Every year, my stone fruit trees sprout a comforting number of cherries, plums, and peaches. But by the time I should be harvesting, 90% of it is gone. It’s as if I can hear the birds laughing at me. For every perfect strawberry, there are four that have gotten hit by pill bugs before they ripened. Our fruit is highly susceptible to local foraging wildlife, bugs, and even sunburn. Here are all the ways you can protect your fruit so it’s there for you when it’s time to harvest.
Gauze your plants
In order to get fruit, you need pollination. But once that pollination occurs, and you have unripened fruit on your trees or shrubs, you can cover it to protect it. If it’s an entire tree, you can shroud it with a veil, but for individual fruits, you can also use gauze bags specifically for this purpose. The gauze allows light through, but not bugs or birds. I prefer the bags because they’re less likely to trap pollinators or birds. I have started using the bags on my grapes because I found it made them far easier to harvest. You simply plucked the bags away, with the grapes already contained. You can protect your perfect figs or apples, too, using this method. So far, I’ve been highly pleased with the success rate and at the end of the season, I wash the bags.
Kaolin clay on your fruit trees
You can make a slurry of kaolin (a benign powder of refined clay) and spray your fruit trees with it. The clay coats the fruit in a harmless coating that deters pests by disguising the fruit. Smart bugs who can still find the fruit are going to become more occupied with grooming those clay particles off of themselves and will eventually give up and leave. The benefits don’t end there: The kaolin protects the fruit from sunburn, too. This method is more labor intensive, because you have to spray once a week to build up a suitable layer of clay. Since this method can deter the apple maggot, plum curculio, codling moth, European apple sawfly, cucumber beetle, oriental fruit moth, tufted apple bud moth, white apple leafhopper, and pear psylla, I’m going to try it for the first time next year on the apple and pear trees that bear too much fruit to sleeve in gauze.

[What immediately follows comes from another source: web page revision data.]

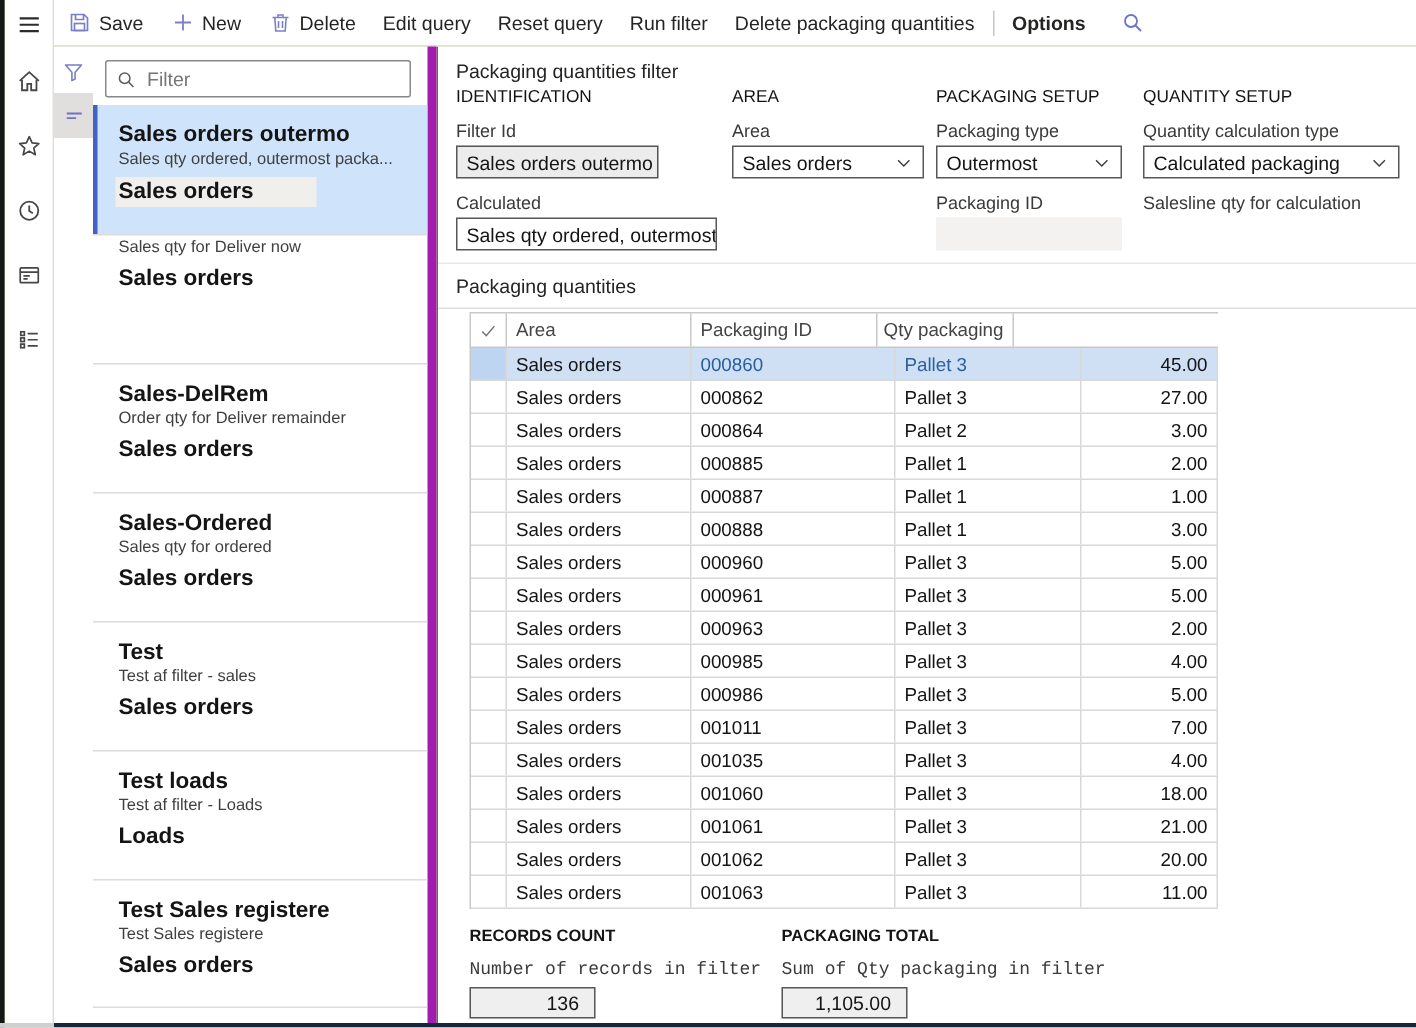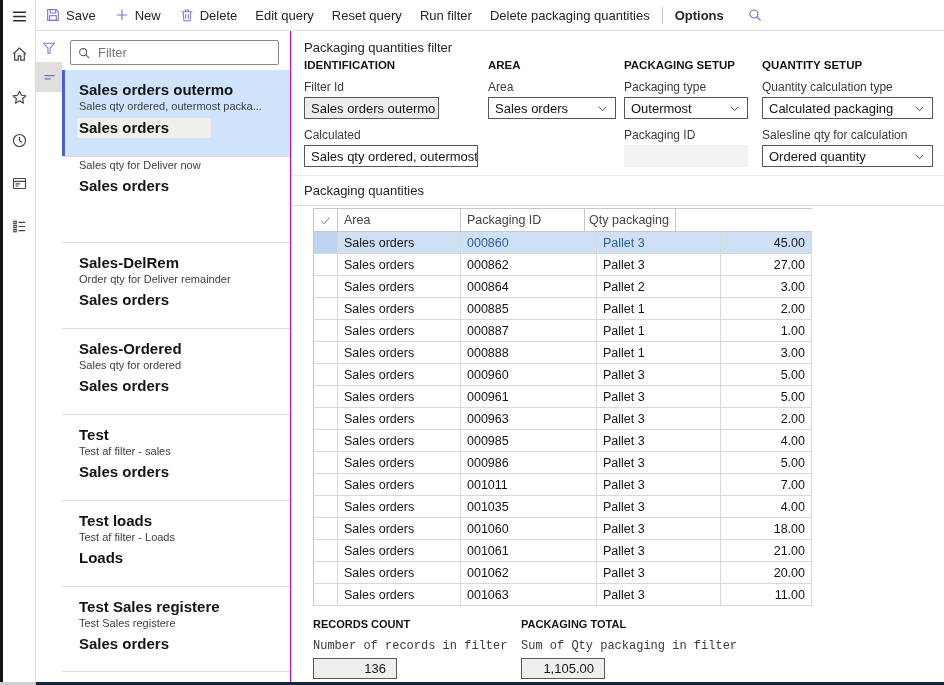--- a/index.html
+++ b/index.html
@@ -3,7 +3,7 @@
 <meta charset="utf-8">
 <style>
   html,body{margin:0;padding:0;background:#fff;}
-  .app{position:relative;width:944px;height:685px;overflow:hidden;background:#bef264;
+  .app{position:relative;width:944px;height:685px;overflow:hidden;background:#4d7c0f;
        font-family:"Liberation Sans",sans-serif;color:#171717;}
   svg{display:block;}
   .left-edge{position:absolute;left:0;top:0;width:3px;height:100%;background:#161616;z-index:6;}

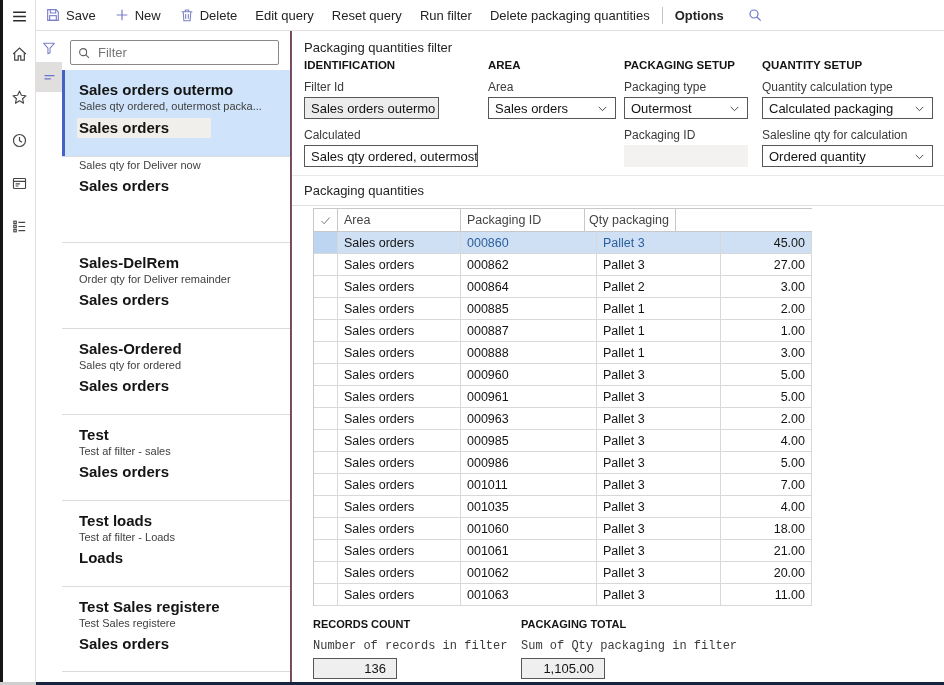--- a/index.html
+++ b/index.html
@@ -35,7 +35,7 @@
 
   
   .filterpanel{position:absolute;left:62px;top:31px;width:229px;bottom:3px;background:#fff;
-               border-right:1px solid #a21caf;box-sizing:border-box;overflow:hidden;}
+               border-right:6px solid #a21caf;box-sizing:border-box;overflow:hidden;}
   .filter-input{margin:9px 11px 5px 8px;height:23px;border:1px solid #8a8886;border-radius:2px;
                 display:flex;align-items:center;padding:0 6px;gap:5px;box-sizing:content-box;}
   .filter-input svg{width:14px;height:14px;color:#605e5c;flex:none;}

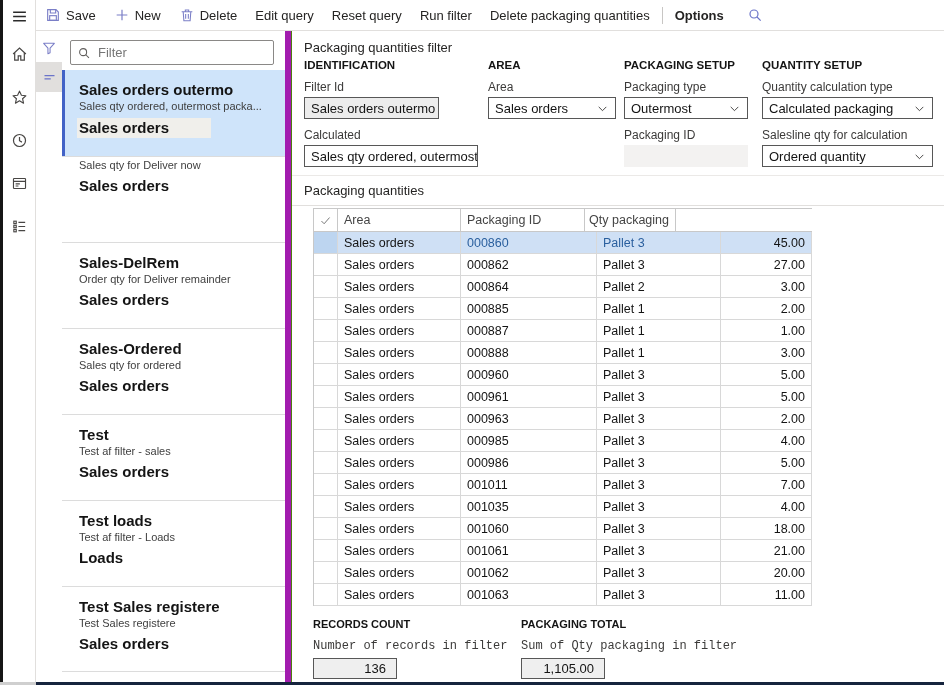--- a/index.html
+++ b/index.html
@@ -61,7 +61,7 @@
   .fcol.c-area{width:136px;}
   .fcol.c-pack{width:138px;}
   .fcol.c-qty{width:175px;}
-  .sec-head{font-size:11.5px;font-weight:700;color:#141414;}
+  .sec-head{font-size:11.5px;font-weight:400;color:#141414;}
   .f-label{margin-top:9px;font-size:12px;color:#3b3a39;white-space:nowrap;}
   .f-input{margin-top:3px;box-sizing:border-box;height:22px;border:1px solid #575757;background:#fff;
            display:flex;align-items:center;padding:0 6px;font-size:13px;color:#141414;white-space:nowrap;overflow:hidden;}

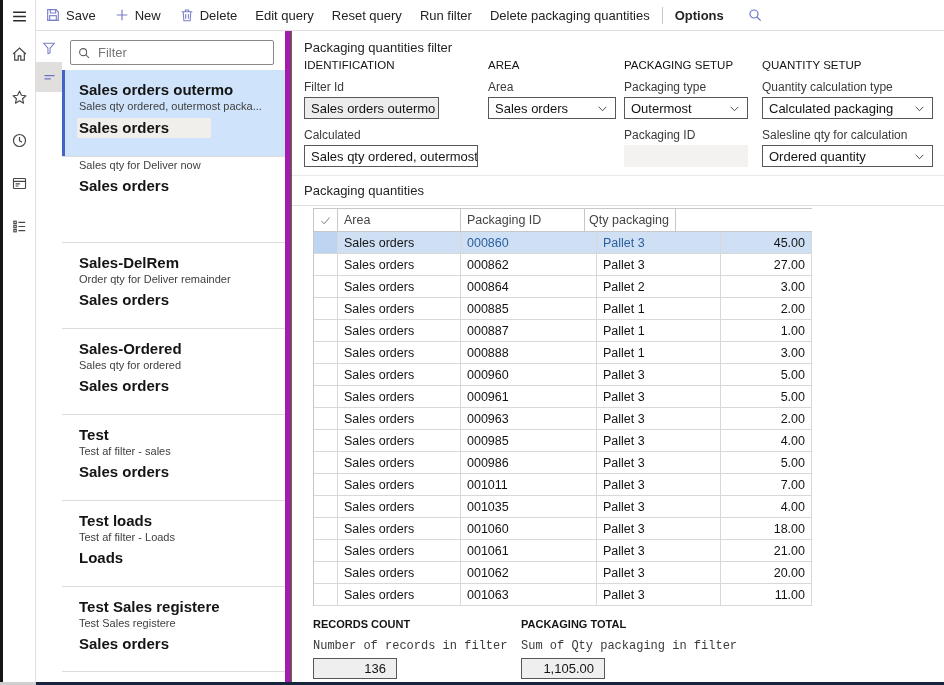--- a/index.html
+++ b/index.html
@@ -371,12 +371,6 @@
             </svg>
         </div>
         <div class="f-label">Salesline qty for calculation</div>
-        <div class="f-input dropdown w-sline">
-          <span>Ordered quantity</span>
-          <svg class="dd-chev">
-              <use href="#i-chevron"></use>
-            </svg>
-        </div>
       </div>
     </div>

Distract and deter for strawberries
When bugs aren’t trying to worm into strawberries from below, birds are trying to get to them from above. The birds are easily distracted by red rocks the size of strawberries, painted the same color red, spread around your berry patch. I’m amazed each year at how effective this low-effort method is. Deterring bugs, however, is a little harder. Pill bugs can be deterred by diatomaceous earth (a finely crushed plankton)—but although it’s organic, I try to avoid using it because it can harm beneficial insects in the soil, too. I’ve resorted to elevating the berries to eliminate the problem. Every spring, as soon as the berries start to produce runners, I add a hefty amount of straw to the berry bed, so the berries will sit on top of the straw once they ripen. I’ve also started to plant most of my berries in vertical planters, so they hang, rather than sit on the ground. These two methods have greatly increased my fruit yields.
Shade cloth to avoid sunburn
Sunburn has become a bigger problem in recent years due to heat domes and plants that are not prepared for that kind of prolonged direct sunlight and heat. The most effective way to protect plants is to create an overstory and understory, so your berries (the understory) are protected by trees overhead (overstory). If you can’t do this, it’s time to create some trellises or temporary structures from which to hang shade cloth. This UV-blocking fabric allows airflow but blocks out a percentage of the UV from the sun (it comes in varying degrees of UV blocking). It doesn’t harm the fruit in any way, so long as it’s not on the fruit, but hung above it, creating shade.
Plant sacrificial fruit
Though I have many blueberry bushes, I started with one large one, and I made an agreement with the birds. “You get the top; I get everything else.” Now I have enough berry plants around the property that there’s plenty to share. Planting pollination stations with native berries will be a distraction for the local wildlife population.
Traps and beneficial insects
Each kind of fruit has natural predators, and they likely make traps for those insects. Check your nursery for them—they’re usually cardboard and sticky, and come with a specific pheromone. They can be hung in the area of your fruit and be changed out every so often. You can also consider beneficial insects, where you purchase the predators of the problem pest, introduce them to your garden and hope they want to stay.